### [Exercise goal]
Check each line of the entries below for the string "Physics"; copy every line where it appears.

====== Records for this task ======

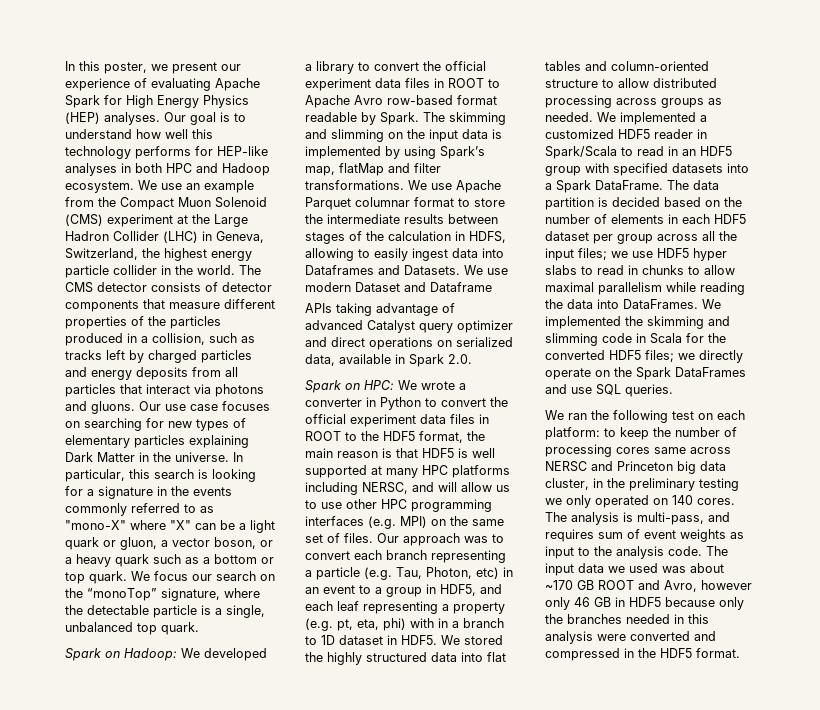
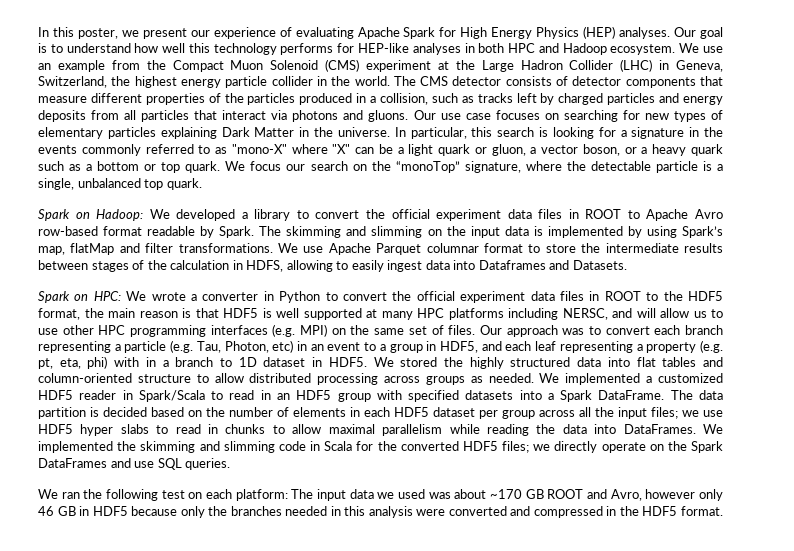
- We use modern Dataset and Dataframe
- APIs taking advantage of advanced Catalyst query optimizer and direct operations on serialized data, available in Spark 2.0.
- We ran the following test on each platform: to keep the number of processing cores same across NERSC and Princeton big data cluster, in the preliminary testing we only operated on 140 cores. The analysis is multi-pass, and requires sum of event weights as input to the analysis code. The input data we used was about ~170 GB ROOT and Avro, however only 46 GB in HDF5 because only the branches needed in this analysis were converted and compressed in the HDF5 format.
+ We ran the following test on each platform: The input data we used was about ~170 GB ROOT and Avro, however only 46 GB in HDF5 because only the branches needed in this analysis were converted and compressed in the HDF5 format.

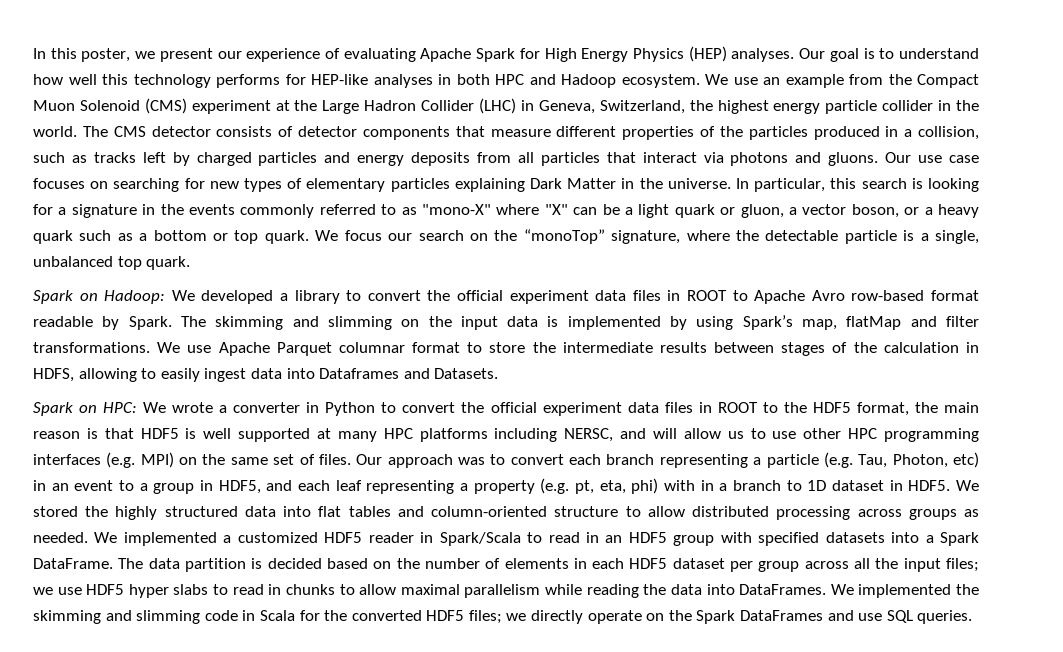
- We ran the following test on each platform: The input data we used was about ~170 GB ROOT and Avro, however only 46 GB in HDF5 because only the branches needed in this analysis were converted and compressed in the HDF5 format.

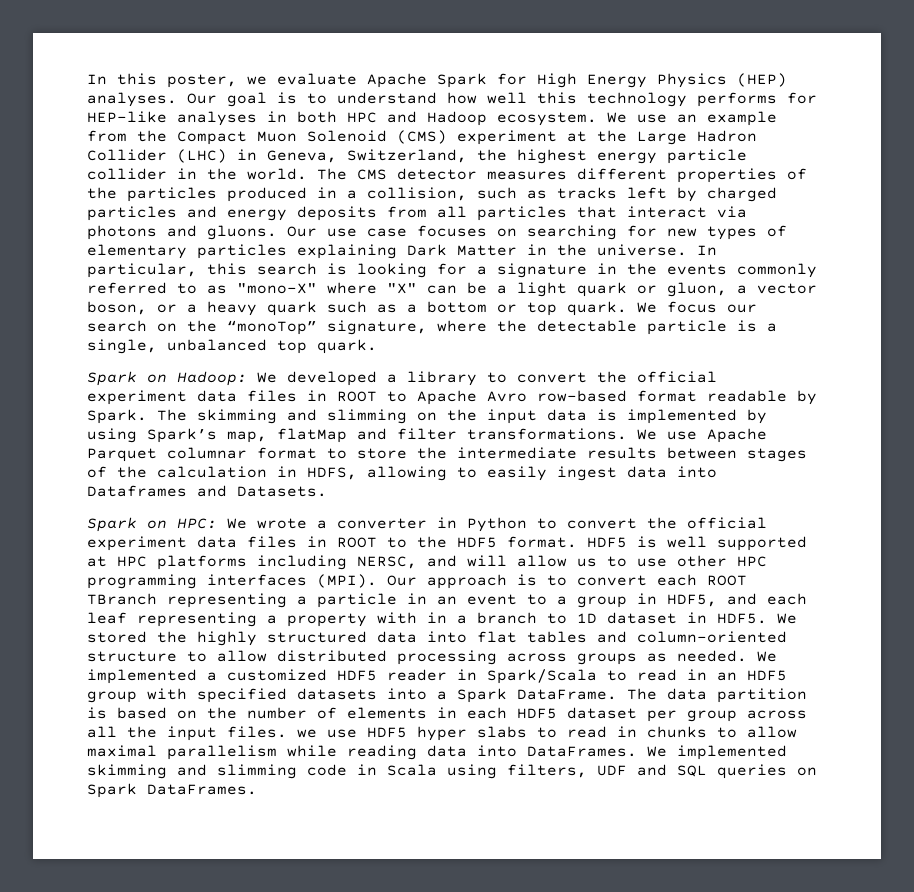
- In this poster, we present our experience of evaluating Apache Spark for High Energy Physics (HEP) analyses.
+ In this poster, we evaluate Apache Spark for High Energy Physics (HEP) analyses.
- The CMS detector consists of detector components that measure different properties of the particles produced in a collision, such as tracks left by charged particles and energy deposits from all particles that interact via photons and gluons.
+ The CMS detector measures different properties of the particles produced in a collision, such as tracks left by charged particles and energy deposits from all particles that interact via photons and gluons.
- Spark on HPC: We wrote a converter in Python to convert the official experiment data files in ROOT to the HDF5 format, the main reason is that HDF5 is well supported at many HPC platforms including NERSC, and will allow us to use other HPC programming interfaces (e.g. MPI) on the same set of files.
+ Spark on HPC: We wrote a converter in Python to convert the official experiment data files in ROOT to the HDF5 format. HDF5 is well supported at HPC platforms including NERSC, and will allow us to use other HPC programming interfaces (MPI).
- Our approach was to convert each branch representing a particle (e.g. Tau, Photon, etc) in an event to a group in HDF5, and each leaf representing a property (e.g. pt, eta, phi) with in a branch to 1D dataset in HDF5.
+ Our approach is to convert each ROOT TBranch representing a particle in an event to a group in HDF5, and each leaf representing a property with in a branch to 1D dataset in HDF5.
- The data partition is decided based on the number of elements in each HDF5 dataset per group across all the input files; we use HDF5 hyper slabs to read in chunks to allow maximal parallelism while reading the data into DataFrames.
+ The data partition is based on the number of elements in each HDF5 dataset per group across all the input files. we use HDF5 hyper slabs to read in chunks to allow maximal parallelism while reading data into DataFrames.
- We implemented the skimming and slimming code in Scala for the converted HDF5 files; we directly operate on the Spark DataFrames and use SQL queries.
+ We implemented skimming and slimming code in Scala using filters, UDF and SQL queries on Spark DataFrames.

======

### [Response to this exercise]
- In this poster, we present our experience of evaluating Apache Spark for High Energy Physics (HEP) analyses.
+ In this poster, we evaluate Apache Spark for High Energy Physics (HEP) analyses.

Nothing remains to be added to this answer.